I'm running into an issue where granting EXECUTE permissions on a specific Stored Procedure in SQL Server 2005 is not working. Some of the testers messed around with the permissions - and found that if they also granted CONTROL permissions on the Stored Procedure - then it ran fine. They are now convinced that granting CONTROL permissions is the way to go.
I know this can't be true - and in fact I think that the real problem is that the user did not have Select/Insert/Update/Delete permissions to the tables which the Stored Procedure ran against. The problem is, I can't seem to find anything online that proves it.

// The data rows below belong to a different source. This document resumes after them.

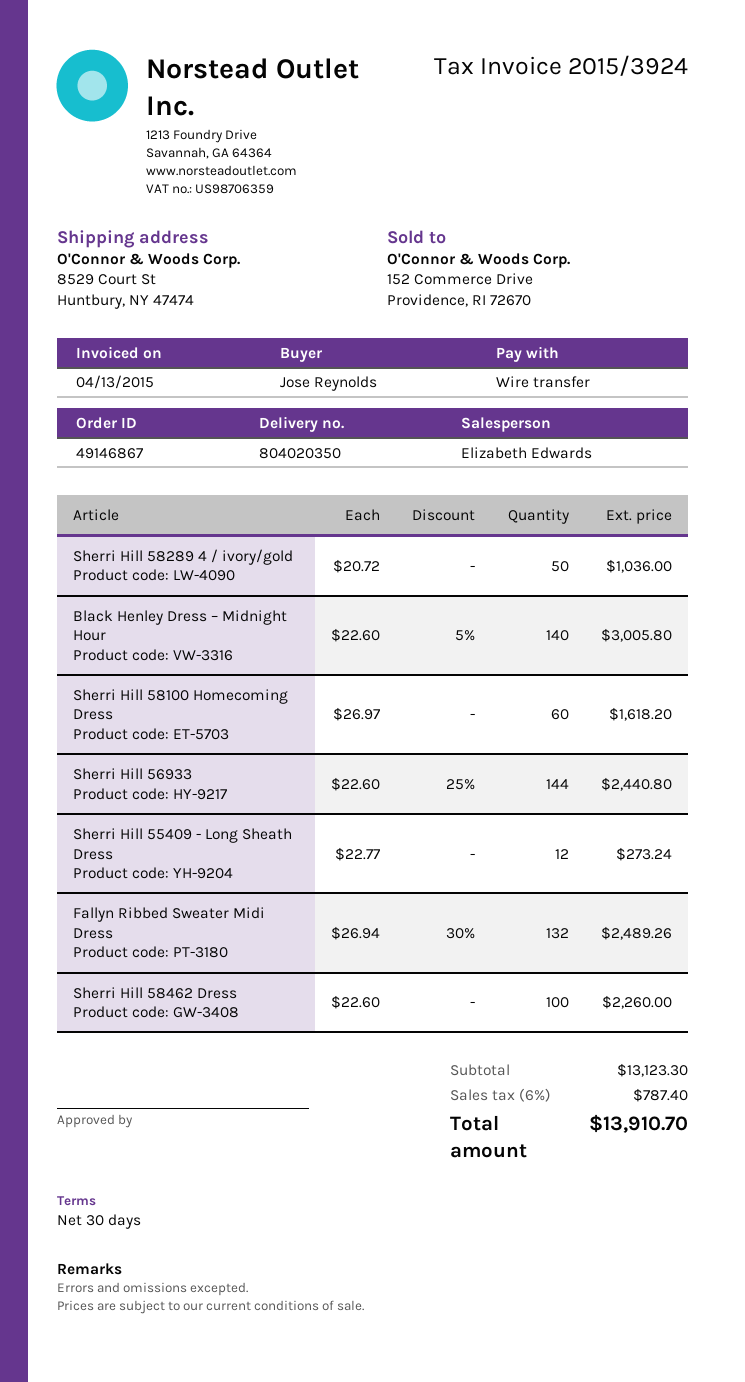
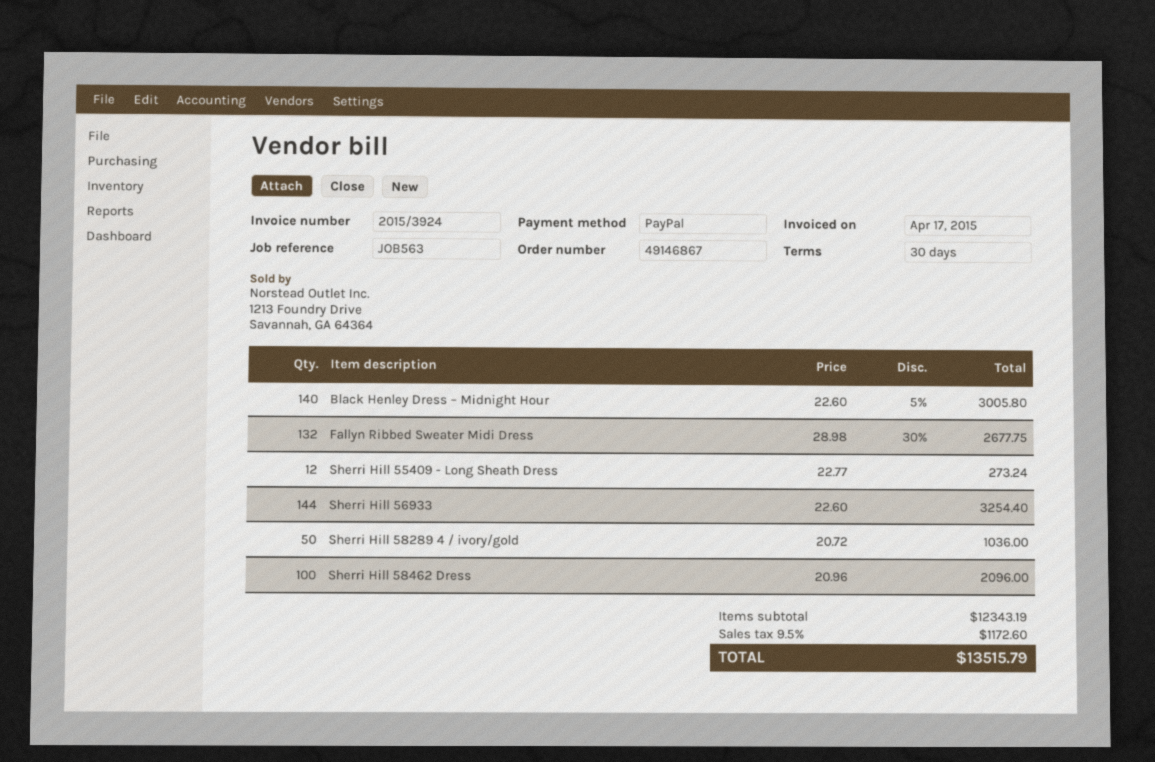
invoice date: 2015-04-13 -> 2015-04-17
payment method: bank transfer -> PayPal
Sherri Hill 58100 Homecoming Dress: 60 x 26.97 = 1618.20 -> none
Sherri Hill 56933: 144 x 22.60 - 25% = 2440.80 -> 144 x 22.60 = 3254.40
Fallyn Ribbed Sweater Midi Dress: 132 x 26.94 - 30% = 2489.26 -> 132 x 28.98 - 30% = 2677.75
Sherri Hill 58462 Dress: 100 x 22.60 = 2260.00 -> 100 x 20.96 = 2096.00
subtotal: 13123.30 -> 12343.19
tax: 6% = 787.40 -> 9.5% = 1172.60
total: 13910.70 -> 13515.79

Am I correct? Is anybody aware of any documentation that talks about this?
Thanks in advance.
More info in response to comments:
The stored procedure is doing multiple deletes. It first deletes all of the records that would be orphaned by the "main" record being deleted, and then finally deletes the parent record.
Also, the error that we see says that the user doesn't have sufficient permissions - or the Stored Procedure doesn't exist. We've already confirmed that we're using the right user, and that EXECUTE permissions were given to that user.
If the stored procedure was created using EXECUTE AS CALLER (which I believe is the default), then the caller must have all of the permissions necessary to do whatever the stored procedure does in addition to EXECUTE on the procedure.
From the SQL Server documentation for EXECUTE AS:
CALLER Specifies the statements inside
the module are executed in the context
of the caller of the module. The user
executing the module must have
appropriate permissions not only on
the module itself, but also on any
database objects that are referenced
by the module.
Note that because of the way SQL Server processes permission checks using ownership chains, this isn't always strictly true, and I'm guessing that granting CONTROL on the procedure (which confers ownership status to the grantee) is causing these permission checks to be bypassed.
If you create the procedure with EXECUTE AS OWNER, then you should not need to grant any permissions beyond EXECUTE on the procedure.
Execute should be all that is needed.
Is the stored procedure accessing a table outside of the database it is located in?
If so, try setting the appropriate user permissions on the tables the stored procedure is using outside of the same database.
If you only need to be able to execute the stored procedure then obviously the CONTROL permission is not the way to go. Yes it works, the same way it works running your web site under the local system account.
If the grantor of the EXECUTE permission is also the owner of the tables that get affected then there should be no problem executing the sp. Otherwise you should grant explicit permissions or consider adjusting the ownership with the ALTER AUTHORIZATION statement.
For bonus manageability create a database role to apply explicit permissions instead of assigning them directly to users.
This may already have been resolved, but in my case the reason I needed to grant control permission (on a test server, not a live one) was because the original developer of the stored procedure had missed a GO statement when designing it so the GRANT EXECUTE line was inside the stored procedure. We fixed that on live, but looks like the fix never got implemented on test.